Web interface edit records:
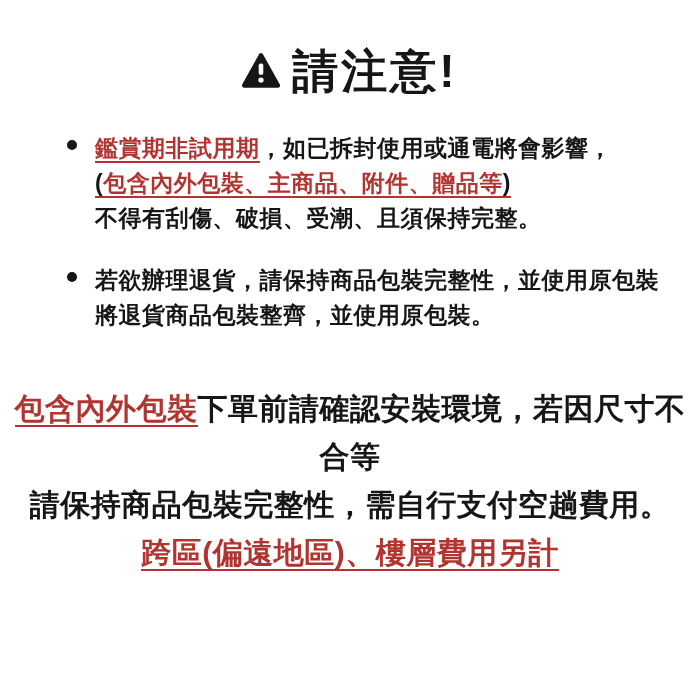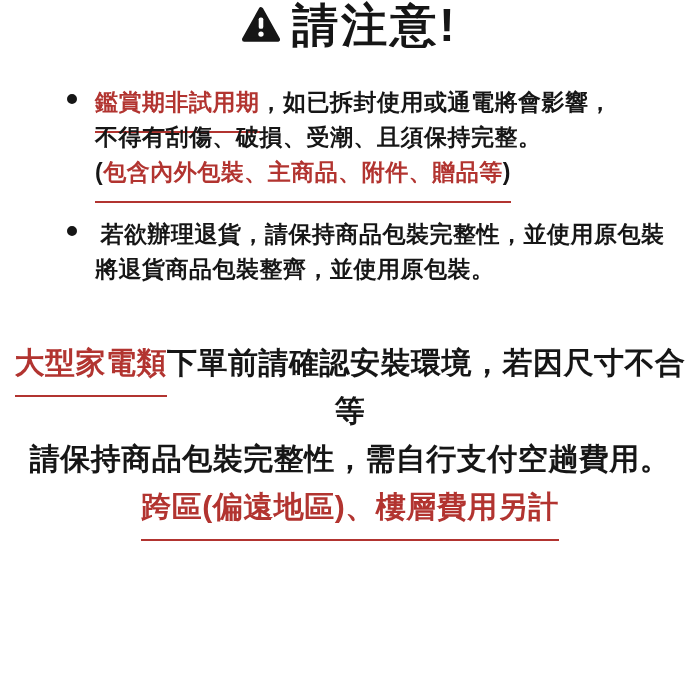"請注意!" .title-row { padding-top: none -> 46px }
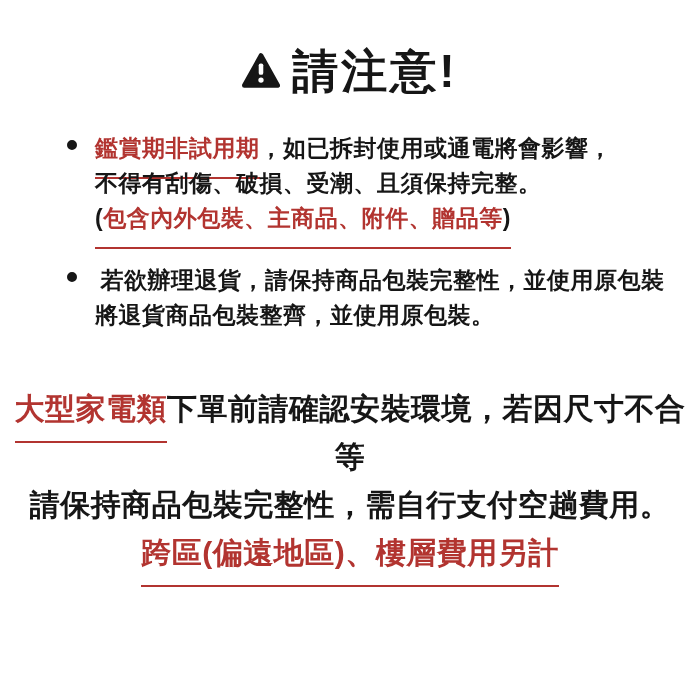"鑑賞期非試用期" .u { padding-bottom: 16px -> 0 }
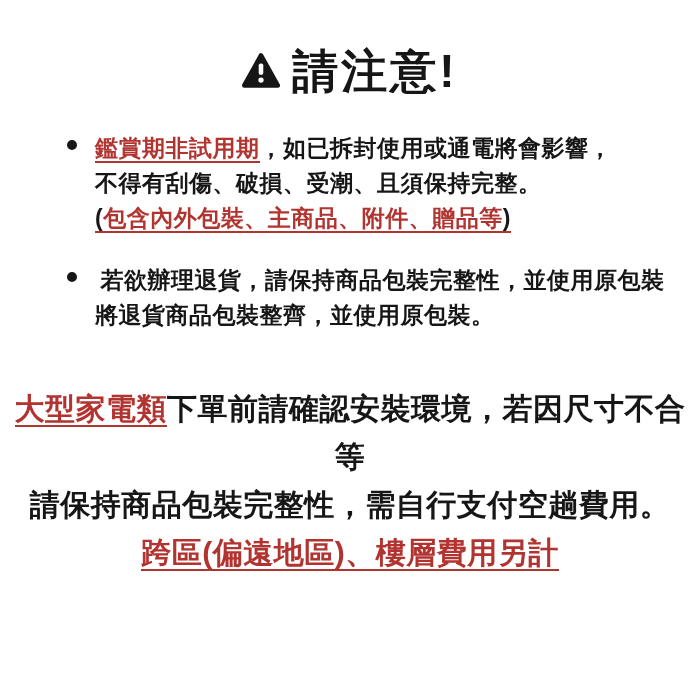"不得有刮傷、破損、受潮、且須保持完整。" div.line { order: before "(包含內外包裝、主商品、附件、贈品等)" -> after "(包含內外包裝、主商品、附件、贈品等)" }
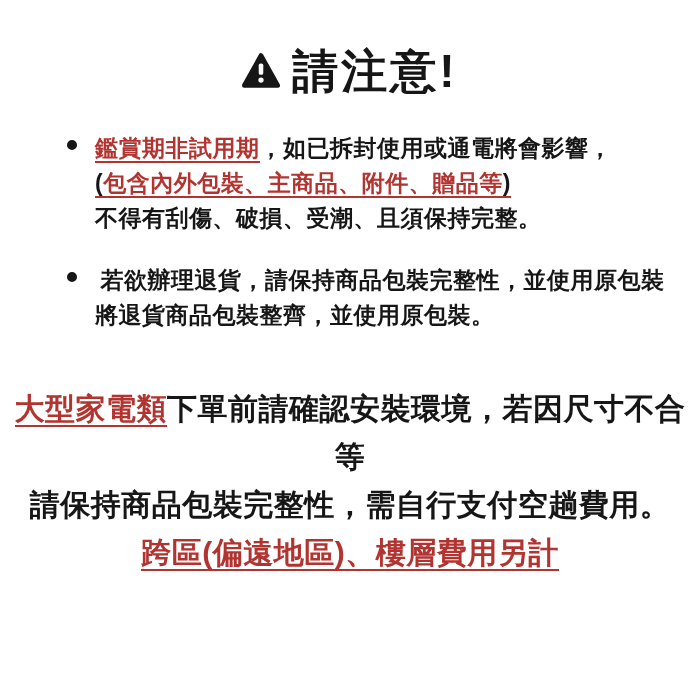"若欲辦理退貨，請保持商品包裝完整性，並使用原包裝" .sub-para { text-align: center -> none }
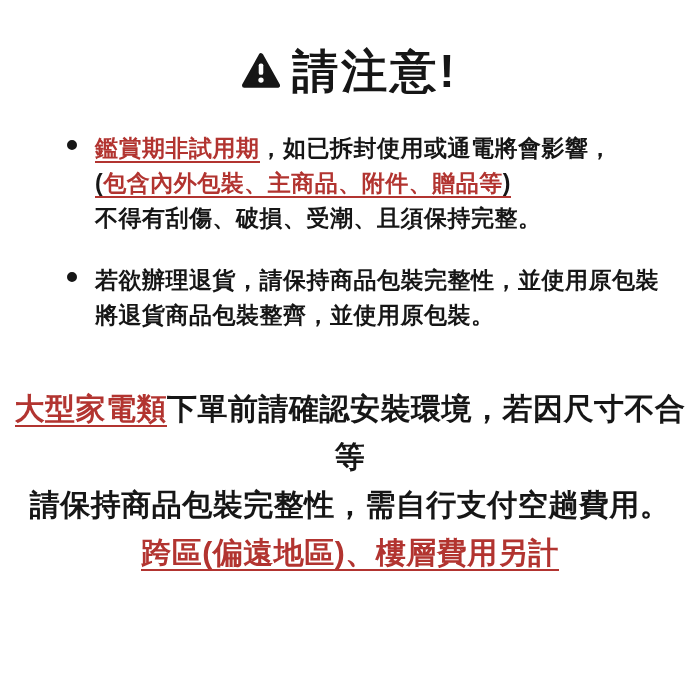"大型家電類" span.red { text: 大型家電類 -> 包含內外包裝 }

▶ Work order
None of the pictures should be copied, but every record above must be returned exactly.

▶ Answer section
"請注意!" .title-row { padding-top: none -> 46px }
"鑑賞期非試用期" .u { padding-bottom: 16px -> 0 }
"不得有刮傷、破損、受潮、且須保持完整。" div.line { order: before "(包含內外包裝、主商品、附件、贈品等)" -> after "(包含內外包裝、主商品、附件、贈品等)" }
"若欲辦理退貨，請保持商品包裝完整性，並使用原包裝" .sub-para { text-align: center -> none }
"大型家電類" span.red { text: 大型家電類 -> 包含內外包裝 }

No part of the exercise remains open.